Family Bank MD David Thuku (right) chats with Central Bank Governor Patrick Njoroge at a recent event. Net earnings for the second-tier lender Family Bank have dropped by 40 per cent to Sh711.5 million. (PHOTO: COURTESY)

Net earnings for the second-tier lender Family Bank have dropped by 40 per cent to Sh711.5 million.

The results covering six months to June 30, 2016 show that despite its total interest income rising by 34 per cent to Sh6 billion, the lender’s profits were condemned by provision for loan losses that increased more than eight times.
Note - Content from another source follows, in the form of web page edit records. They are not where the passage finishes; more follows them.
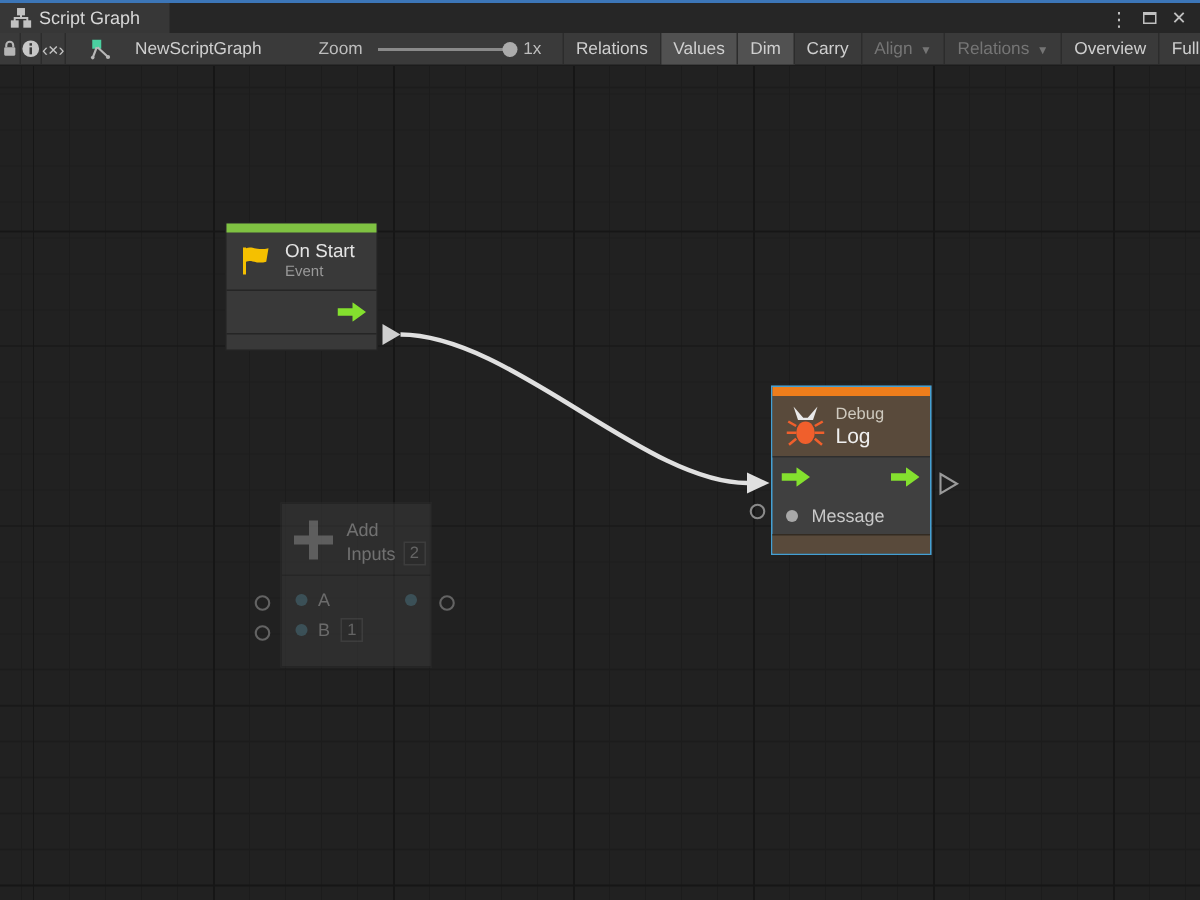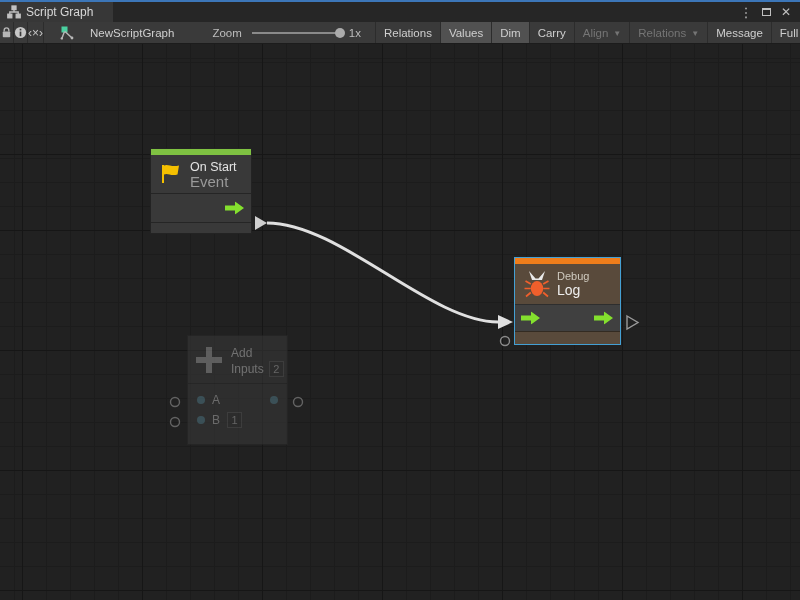--- a/index.html
+++ b/index.html
@@ -176,7 +176,7 @@
         <span class="dd">▼</span>
       </div>
       <div class="tb-btn">
-          <span>Message</span>
+          <span>Overview</span>
         </div>
       <div class="tb-btn clip">
           <span>Full S</span>

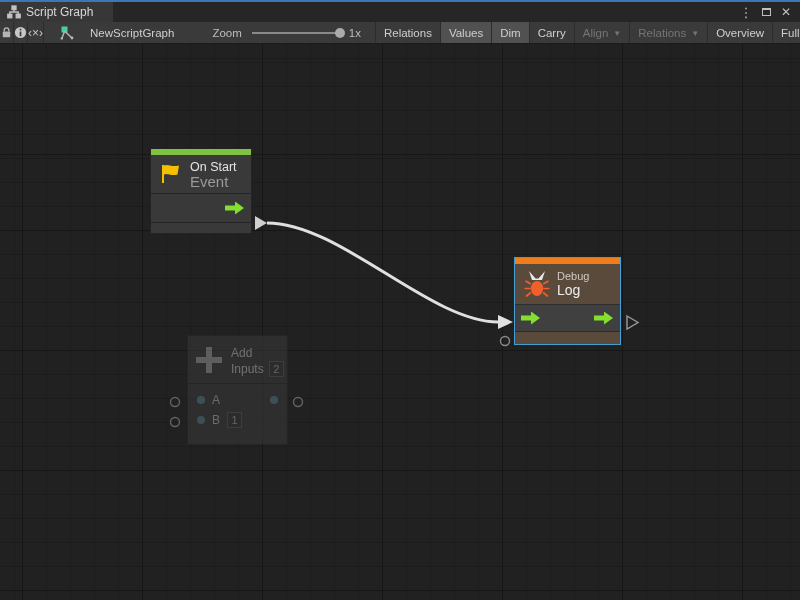--- a/index.html
+++ b/index.html
@@ -57,7 +57,7 @@
   .node-onstart .accent-bar{background:var(--event-accent);}
   .n-header{display:flex;align-items:center;gap:7px;padding:5px 8px;}
   .n-title{font-size:12.5px;color:#e4e4e4;line-height:15px;}
-  .n-sub{font-size:15px;color:#9a9a9a;line-height:13px;}
+  .n-sub{font-size:10px;color:#9a9a9a;line-height:13px;}
   .n-body{border-top:1px solid #252525;position:relative;}
   .node-onstart .n-body{height:29px;}
   .arrow-out-r{position:absolute;right:7px;top:50%;transform:translateY(-50%);}

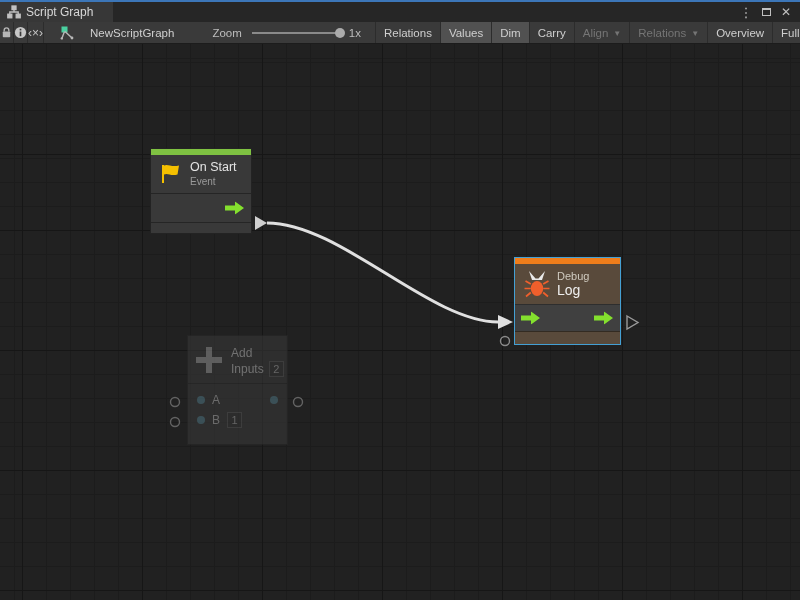--- a/index.html
+++ b/index.html
@@ -240,6 +240,10 @@
           <path d="M0 4 H10 V0 L19 6.5 L10 13 V9 H0 Z" fill="var(--flow-arrow)"></path>
         </svg>
       </div>
+      <div class="row-port">
+        <span class="port-dot"></span>
+        <span class="port-label">Message</span>
+      </div>
       <div class="n-footer"></div>
     </div>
This decision, which saw provision for bad debts hit Sh299.3 million, pushed up the lender’s operating expenses by 30 per cent to Sh3.8 billion when compared to its expenses in the previous half year.

Profit before tax and exceptional items was Sh1.07 billion, being down by over half a million when compared to a similar six-month period ended June 30, 2015. Further disclosures in the bank’s books show that gross non-performing loans (NPLs) and advances as at June 30 was Sh5.16 billion. This is 88 per cent higher compared to the Sh2.75 billion it had in the half-year period last year.
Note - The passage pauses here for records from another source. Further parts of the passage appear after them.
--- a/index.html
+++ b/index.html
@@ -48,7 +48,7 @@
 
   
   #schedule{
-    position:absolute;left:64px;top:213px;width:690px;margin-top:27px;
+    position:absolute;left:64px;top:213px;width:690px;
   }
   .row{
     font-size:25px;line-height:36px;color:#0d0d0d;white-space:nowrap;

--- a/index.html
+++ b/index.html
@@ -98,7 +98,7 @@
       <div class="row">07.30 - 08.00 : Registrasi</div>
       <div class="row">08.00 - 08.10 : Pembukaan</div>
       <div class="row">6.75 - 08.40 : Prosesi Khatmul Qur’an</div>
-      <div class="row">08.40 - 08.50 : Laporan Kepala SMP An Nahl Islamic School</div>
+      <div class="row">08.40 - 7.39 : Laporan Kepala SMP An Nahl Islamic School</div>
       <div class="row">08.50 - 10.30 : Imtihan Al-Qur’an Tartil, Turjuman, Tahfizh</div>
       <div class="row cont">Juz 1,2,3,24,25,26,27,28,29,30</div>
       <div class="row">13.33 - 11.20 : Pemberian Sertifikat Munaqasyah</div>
On quarter to quarter, the lender has added Sh1.65 billion in its books as gross NPLs, leaving it with net NPLs exposure of Sh16.5 million.

Borrowed funds

Insider loans and advances rose by Sh3.85 billion to Sh4.14 billion in a period that saw directors, shareholders and associates borrow over Sh900 million in three months to end of June.

The reduced profitability coupled with increase in liabilities cut the bank’s liquidity ratio- a measure of current assets to current liabilities- to 24.7 per cent, down from 37 per cent in June last year.

The group’s liabilities rose by seven per cent to Sh68.1 billion. This was partially as a result of increased borrowing. Its statement of comprehensive income show that borrowed funds rose more than four times to Sh11.1 billion.

Total assets of the group have grown marginally (7 per cent) to Sh80.2 billion. This was supported by tax recovery of Sh177.3 million. Investment properties, which refer to real estate property that has been purchased with the intention of earning a return, shrunk seven times to Sh18.2 million.

Customer deposits in the bank also dropped by Sh4.23 billion. Quarter-on-quarter performance shows in the three-month period to June, customer deposits shrunk by Sh7.9 billion to stand at Sh54.8 billion. However, during the six-month period, shareholders’ funds reached Sh12.15 billion, translating to a growth of 8.2 per cent.

Against this reduced profitability, the board of directors failed to declare any interim dividend, instead choosing to push up retained earnings by Sh838 million. In December, the lender declared a dividend of Sh0.50 for the full year results that saw it post a profit of Sh1.98 billion.